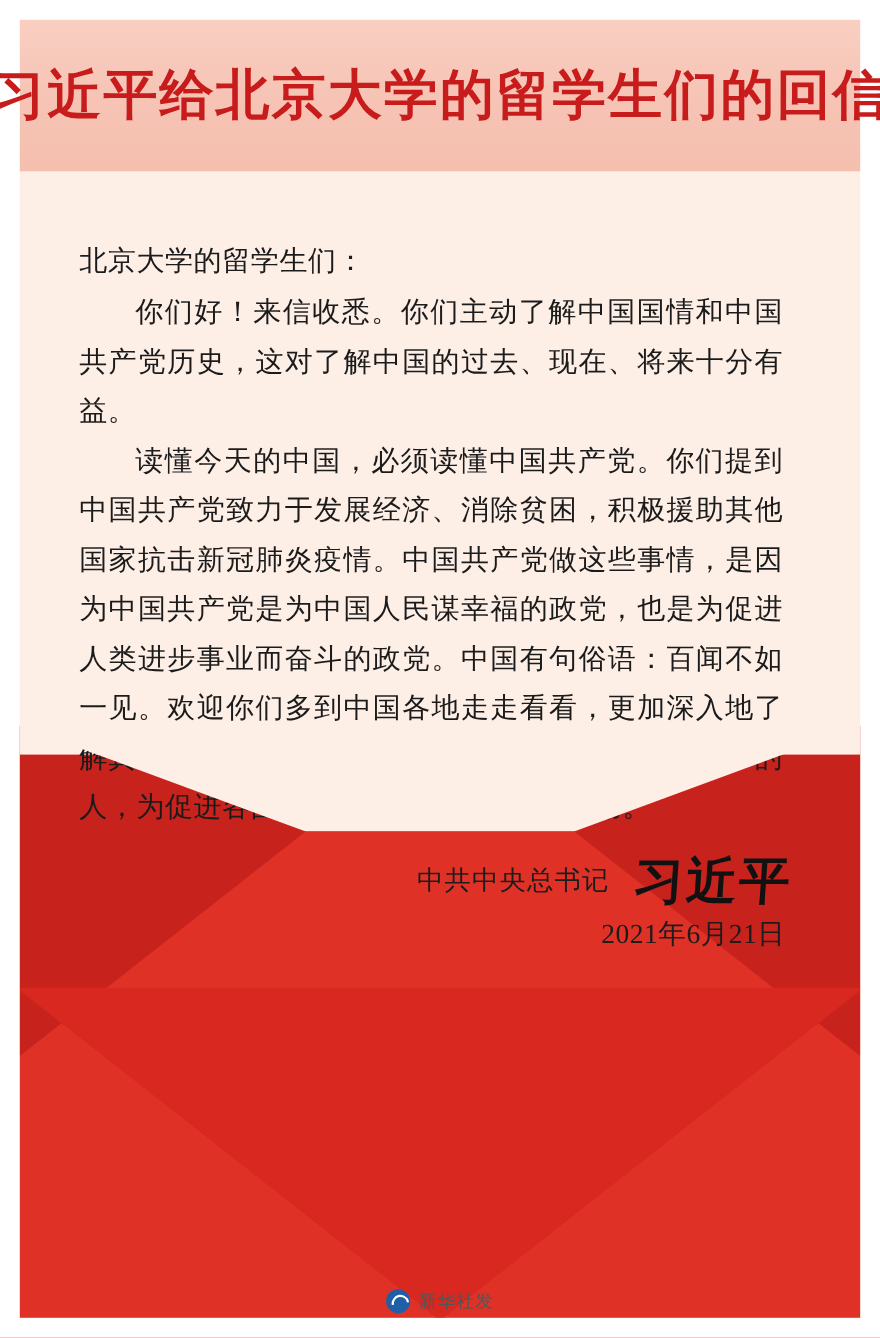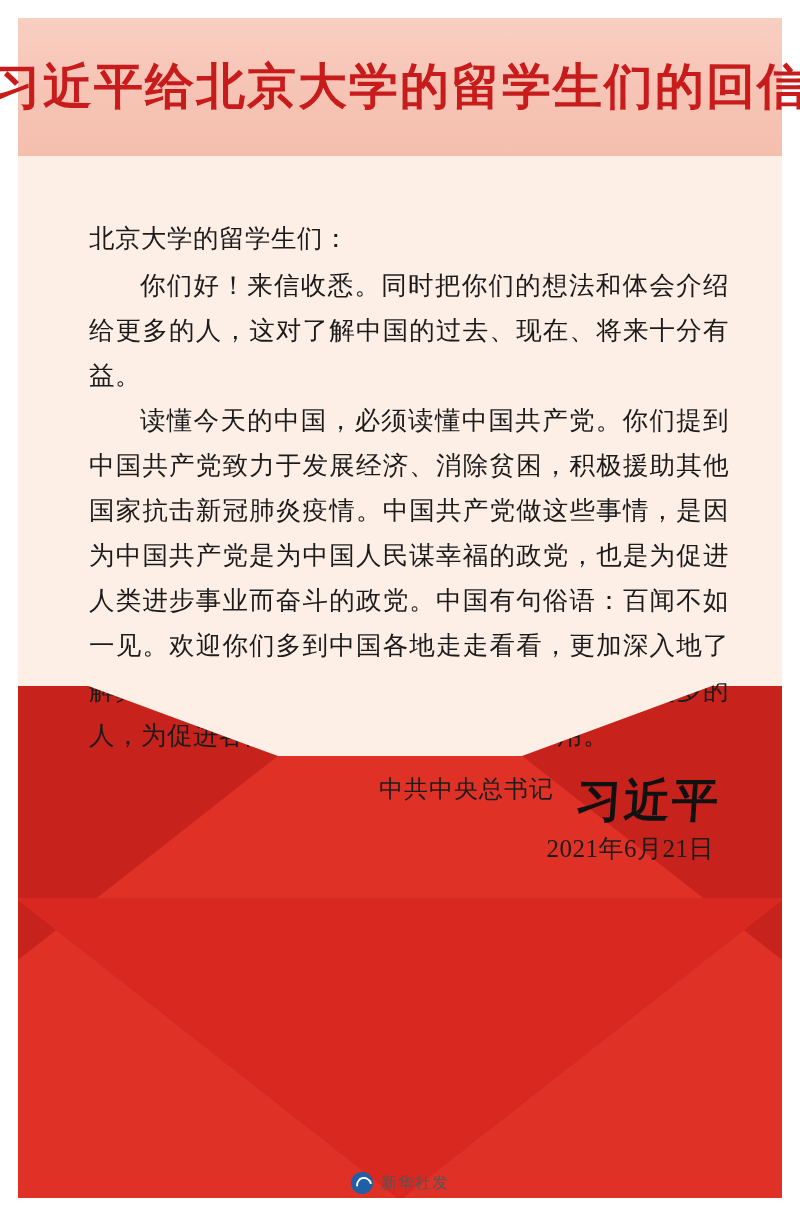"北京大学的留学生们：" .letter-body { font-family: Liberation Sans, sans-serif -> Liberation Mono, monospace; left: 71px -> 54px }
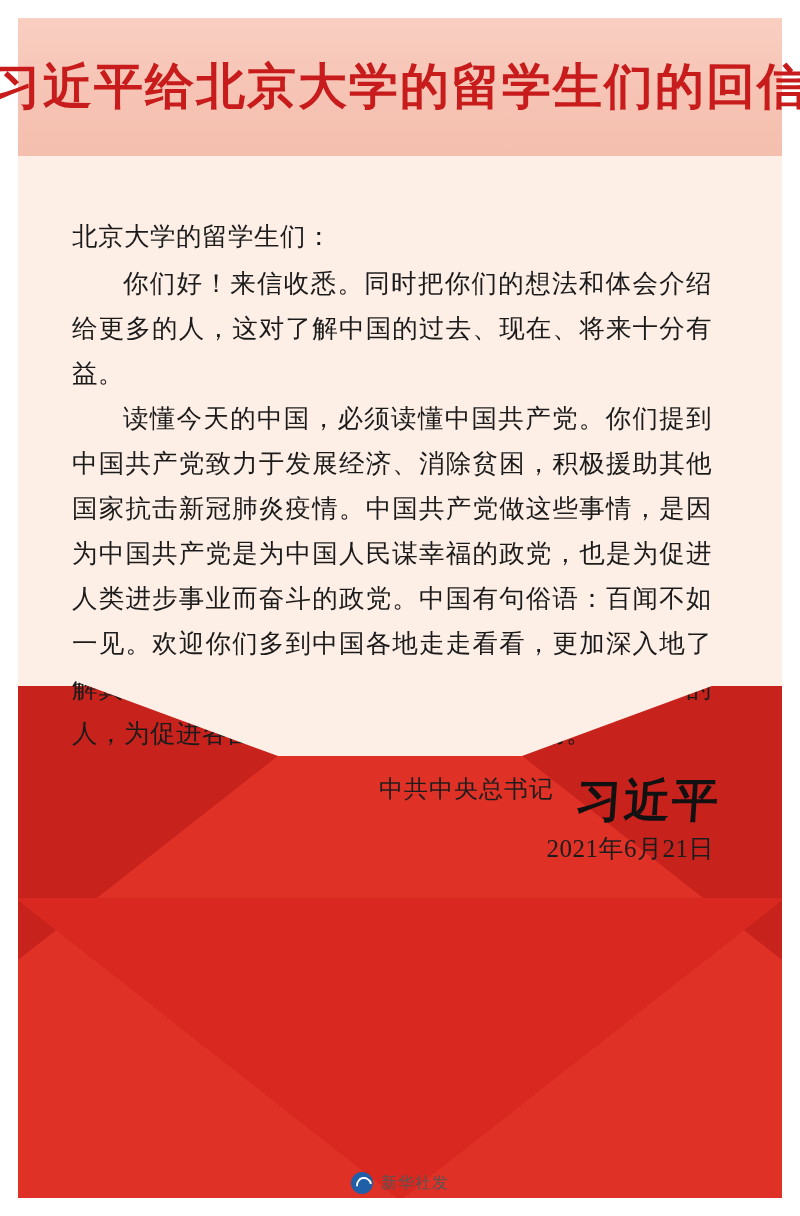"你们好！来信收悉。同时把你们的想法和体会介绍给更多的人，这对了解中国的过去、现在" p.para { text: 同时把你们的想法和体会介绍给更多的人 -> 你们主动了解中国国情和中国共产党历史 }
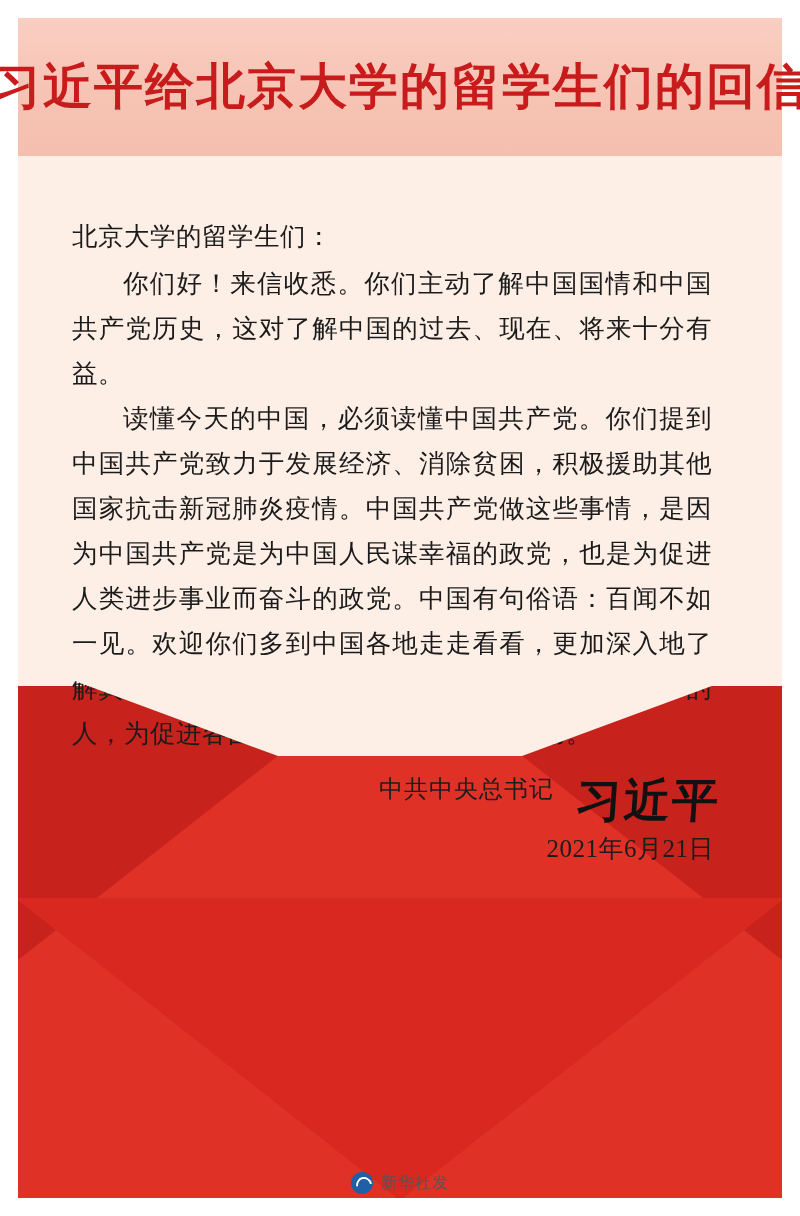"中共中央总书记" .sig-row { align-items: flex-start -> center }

◇ ◇ ◇

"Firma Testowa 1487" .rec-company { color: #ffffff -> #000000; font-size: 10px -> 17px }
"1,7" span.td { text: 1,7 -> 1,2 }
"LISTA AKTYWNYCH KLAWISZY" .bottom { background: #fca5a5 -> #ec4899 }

◇ ◇ ◇

> **Task statement**:
Everything above from the line containing "text: 1,7 ->" down to the line containing "background: #fca5a5 ->" should be copied exactly, both end lines included, and nothing else.

> **Solution below**:
"1,7" span.td { text: 1,7 -> 1,2 }
"LISTA AKTYWNYCH KLAWISZY" .bottom { background: #fca5a5 -> #ec4899 }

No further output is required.